"There's one of them," said my friend, "the lowest pup in this county, John Winter."

"Come along," said the Candidate to me one morning, "I want you to meet my committee."

"You'll find them," he said confidingly, as we started down the street towards the committee rooms, "an awful bunch of mutts."

"Too bad," I said, "what's wrong with them?"

"Oh, I don't know—they're just a pack of simps. They don't seem to have any PUNCH in them. The one you'll meet first is the chairman—he's about the worst dub of the lot; I never saw a man with so little force in my life. He's got no magnetism, that's what's wrong with him—no magnetism."
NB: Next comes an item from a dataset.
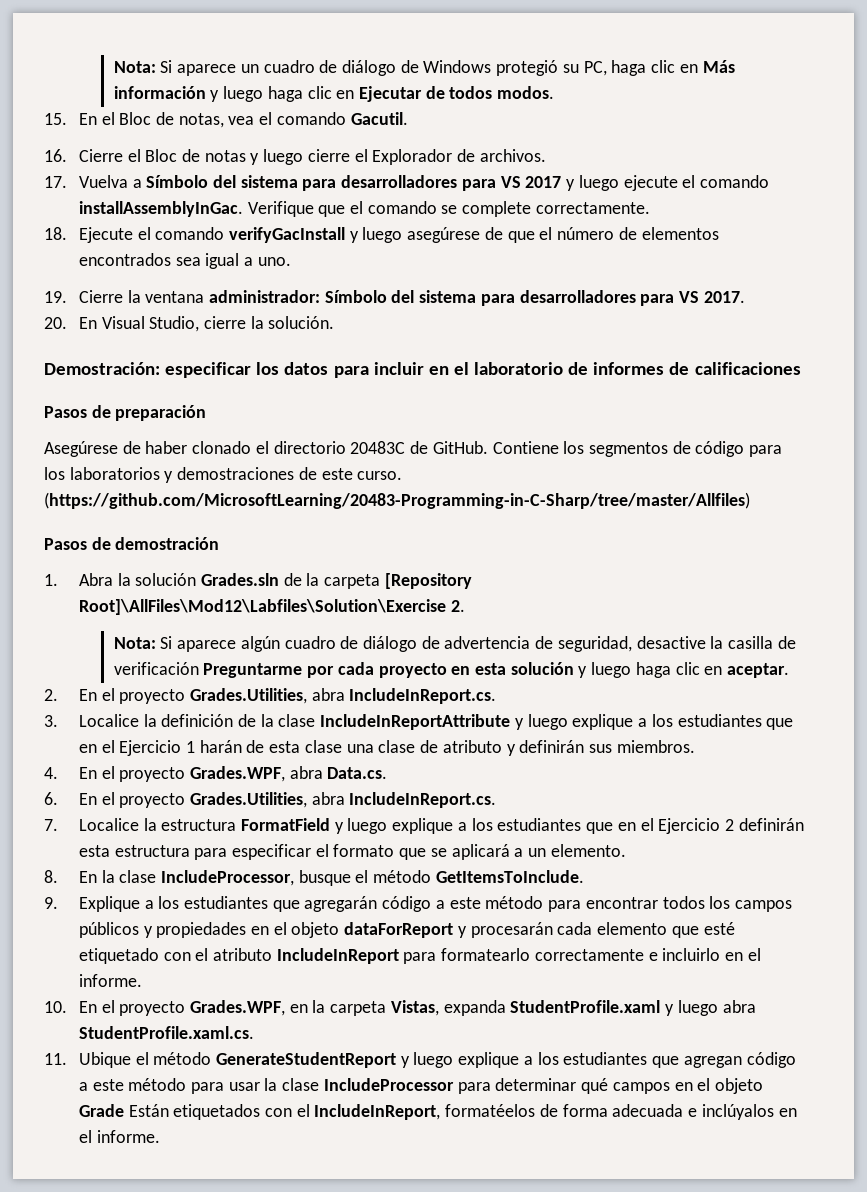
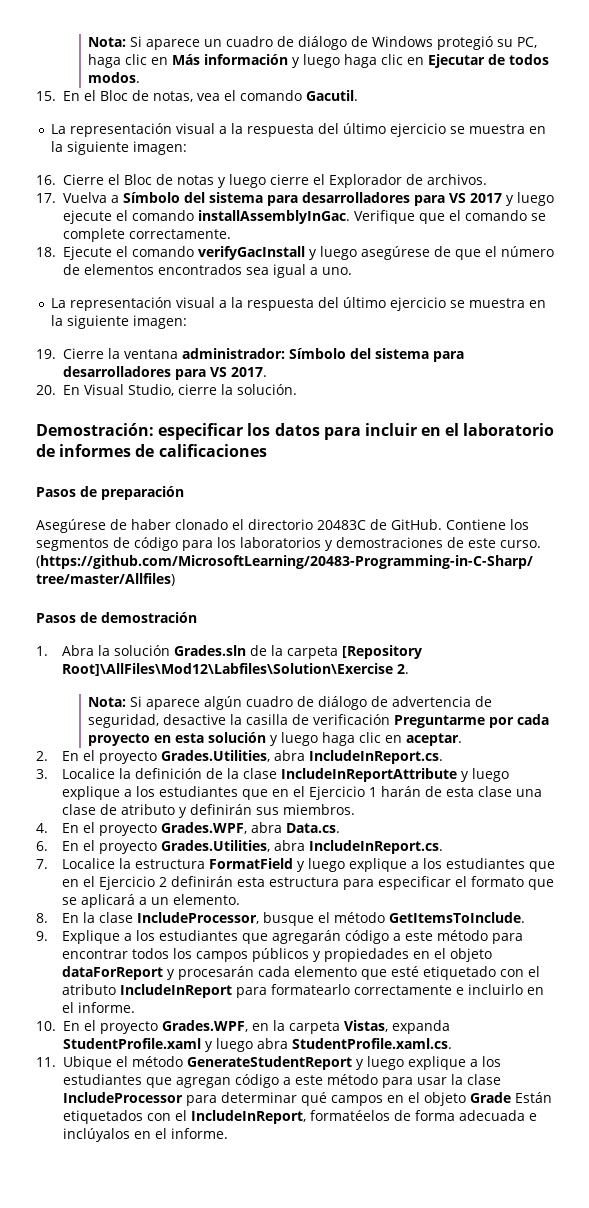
(408, 118) none -> [50,123,546,137] [50,141,187,155] // La representación visual a la respuesta del último ejercicio se muestra en la siguiente imagen:
(291, 261) none -> [50,297,546,311] [50,315,187,329] // La representación visual a la respuesta del último ejercicio se muestra en la siguiente imagen:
A few minutes later the Candidate was introducing me to a roomful of heavy looking Committee men. Committee men in politics, I notice, have always a heavy bovine look. They are generally in a sort of daze, or doped from smoking free cigars.

"Now I want to introduce you first," said the Candidate, "to our chairman, Mr. Frog. Mr. Frog is our old battle horse in this constituency. And this is our campaign secretary Mr. Bughouse, and Mr. Dope, and Mr. Mudd, et cetera."

Those may not have been their names.

It is merely what the names sounded like when one was looking into their faces.

The Candidate introduced them all as battle horses, battle axes, battle leaders, standard bearers, flag-holders, and so forth. If he had introduced them as hat-racks or cigar holders, it would have been nearer the mark.